Engineering

How to apply a filter to a video stream in iOS

Greg Niemann

Platform Software Engineer

Last updated:

Published:

July 18, 2018

Have you ever wanted to apply a blur (or any other visual effect really) to an HTTP Live Stream? If so, you might have discovered that it isn’t as easy as you might think. We faced this problem and, after research and testing, came up with a solution.

One does not simply blur the HTTP Live Stream

Of course, blurring a stream may be as easy as putting a blur view on top of the AVPlayerViewController's view. The drawback to a blur view is that you have no control over how much blur is applied. This was unacceptable for our use case, so we created our own blurred video view to be able to get the exact amount of blur required. Feel free to follow along with our test project.

Core Image

Fortunately, Apple provides an entire library of image manipulation via the Core Image framework. Core Image offers well over 100 different manipulations and effects (known as filters and implemented as CIFilter), along with objects and functions to string those filters into chains, and for rendering the final result as a CGImage. By way of analogy, Core Image resembles cooking; you have ingredients, a recipe, and a kitchen to turn it all into a meal.

Following this analogy, there are three main objects in Core Image:

CIFilter is the ingredient (along with the base image). Use one of the ~160 pre-defined filters spiced with varying properties for creating visual effects or manipulation, or create your own.
CIImage is the recipe. It is a lightweight object that contains a reference to the base image and a chain of filters that is applied to it. It is lightweight in the sense that applying a CIFilter to a CIImage doesn’t do anything more than add the filter to the recipe for the final image - no rendering is done yet. For that we need…
CIContext is the kitchen, where the actual cooking happens. A CIContext takes the CIImage with filters applied and creates the output image. It can do this either on the CPU, creating a CGImage, or use either an OpenGL or Metal context to draw the image directly to the GPU.

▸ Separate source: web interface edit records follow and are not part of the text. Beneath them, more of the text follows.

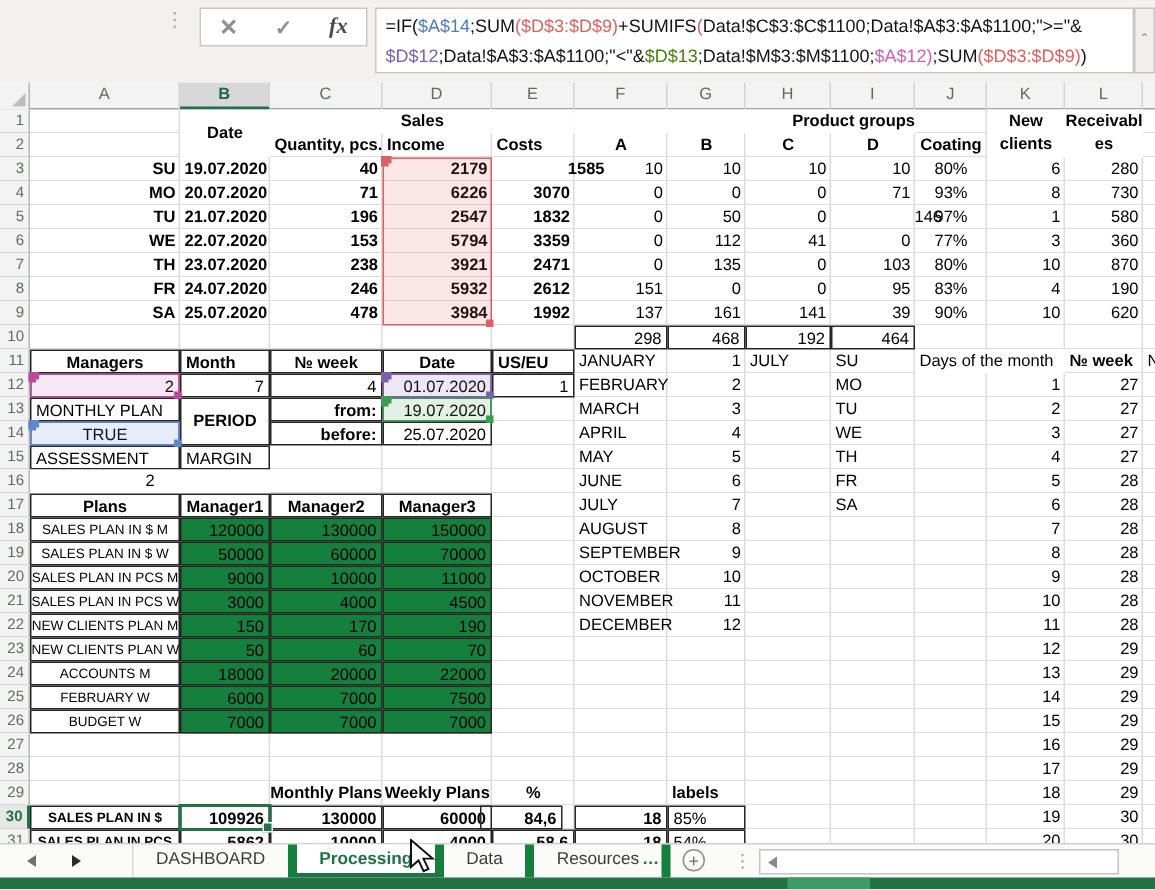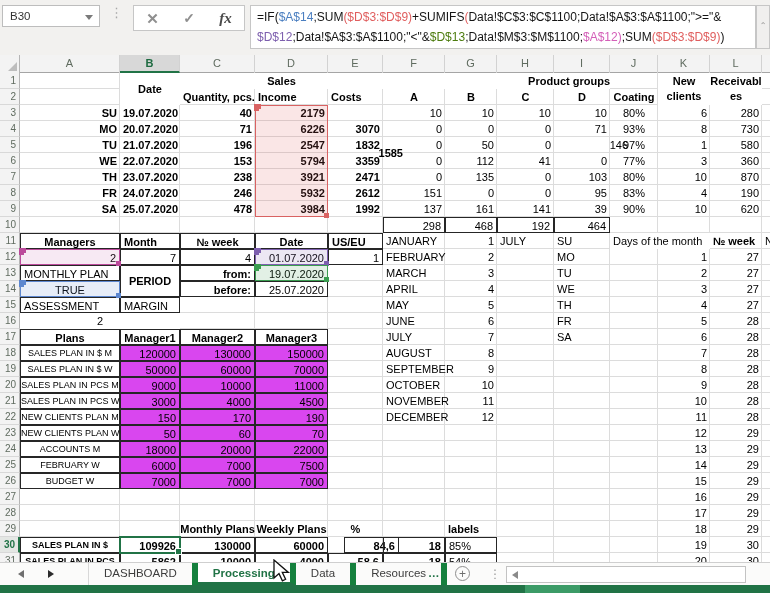"B30" div.namebox { html: <div> <span>B30</span> <span></span> </div> -> none }
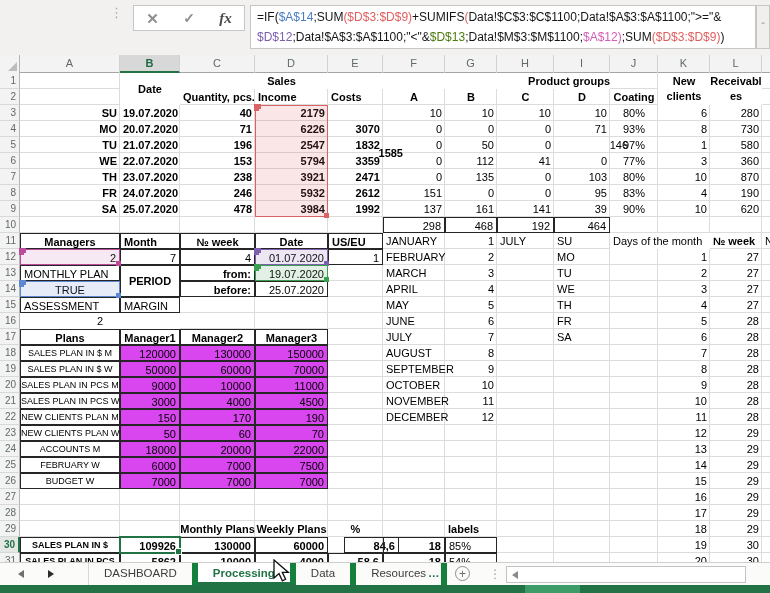"1585" div.cell { margin-top: 40px -> none }
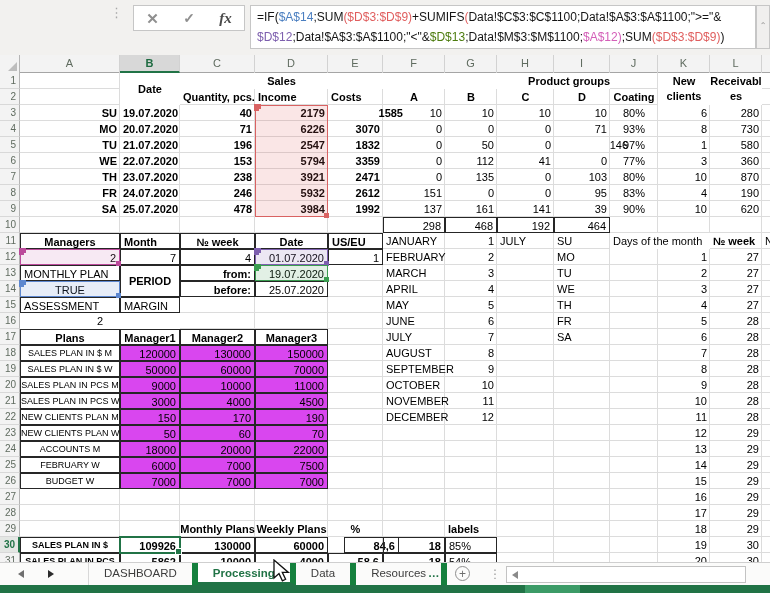"120000" .bf { background: #d946ef -> #15803d }
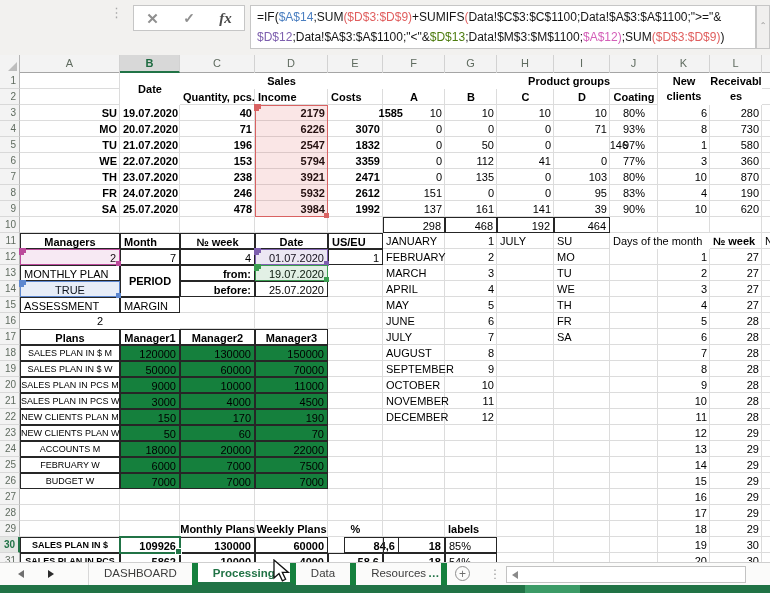"84,6" div.cell { left: 344px -> 320px }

Of course there is a CIFilter for Gaussian blur. There is even a convenience method to apply it automatically. It takes a single argument, the blur radius (higher values have more blur). With this in mind, we knew that our manipulation would look like this:

let base = // get the base image from somewhere
let blurred = base.clampedToExtent().applyingGaussianBlur(sigma: 6.0).clampedToRect(base.extent)

The clampedToExtent method extends the edges of the image to infinity. This is helpful as otherwise, the blur creates a thick black border at the edges of the image. Because we don’t actually want an infinite image, we clamp it back to the size (CIImage refers to it as extent) of the source image.

AVFoundation

The only problem was, how do we apply our filter to each frame of a video? For that, we dived into the AVFoundation framework and came up with what looked like the silver bullet: AVVideoComposition and the the AVPlayerItem.videoComposition property. This seemed to do exactly what we want - apply a filter to every frame of the video. It seemed easy to use, too - just create an AVVideoComposition object with init(asset:applyingCIFiltersWithHandler:) initalizer. The first argument is the AVAsset that backs the AVPlayerItem you will associate with. The second is a closure, which takes a AVAsynchronousCIImageFilteringRequest. This is the function that defines your image manipulation. For our purpose, it would look something like this:

let blurRadius = 6.0
let asset = AVAsset(url: streamURL)
let item = AVPlayerItem(asset: asset)
item.videoComposition= AVVideoComposition(asset: asset) { request in
    let blurred = request.sourceImage.clampedToExtent().applyingGaussianBlur(sigma: blurRadius)
    let output = blurred.clampedToRect(request.sourceImage.extent)
    request.finish(with: output, context: nil)
}

Well, that was easy, right? Problem solved, high fives all around! A little glue code, compile, run and…nothing.

Nothing?

Well, not nothing. The original stream, sans blur, was happily playing for us.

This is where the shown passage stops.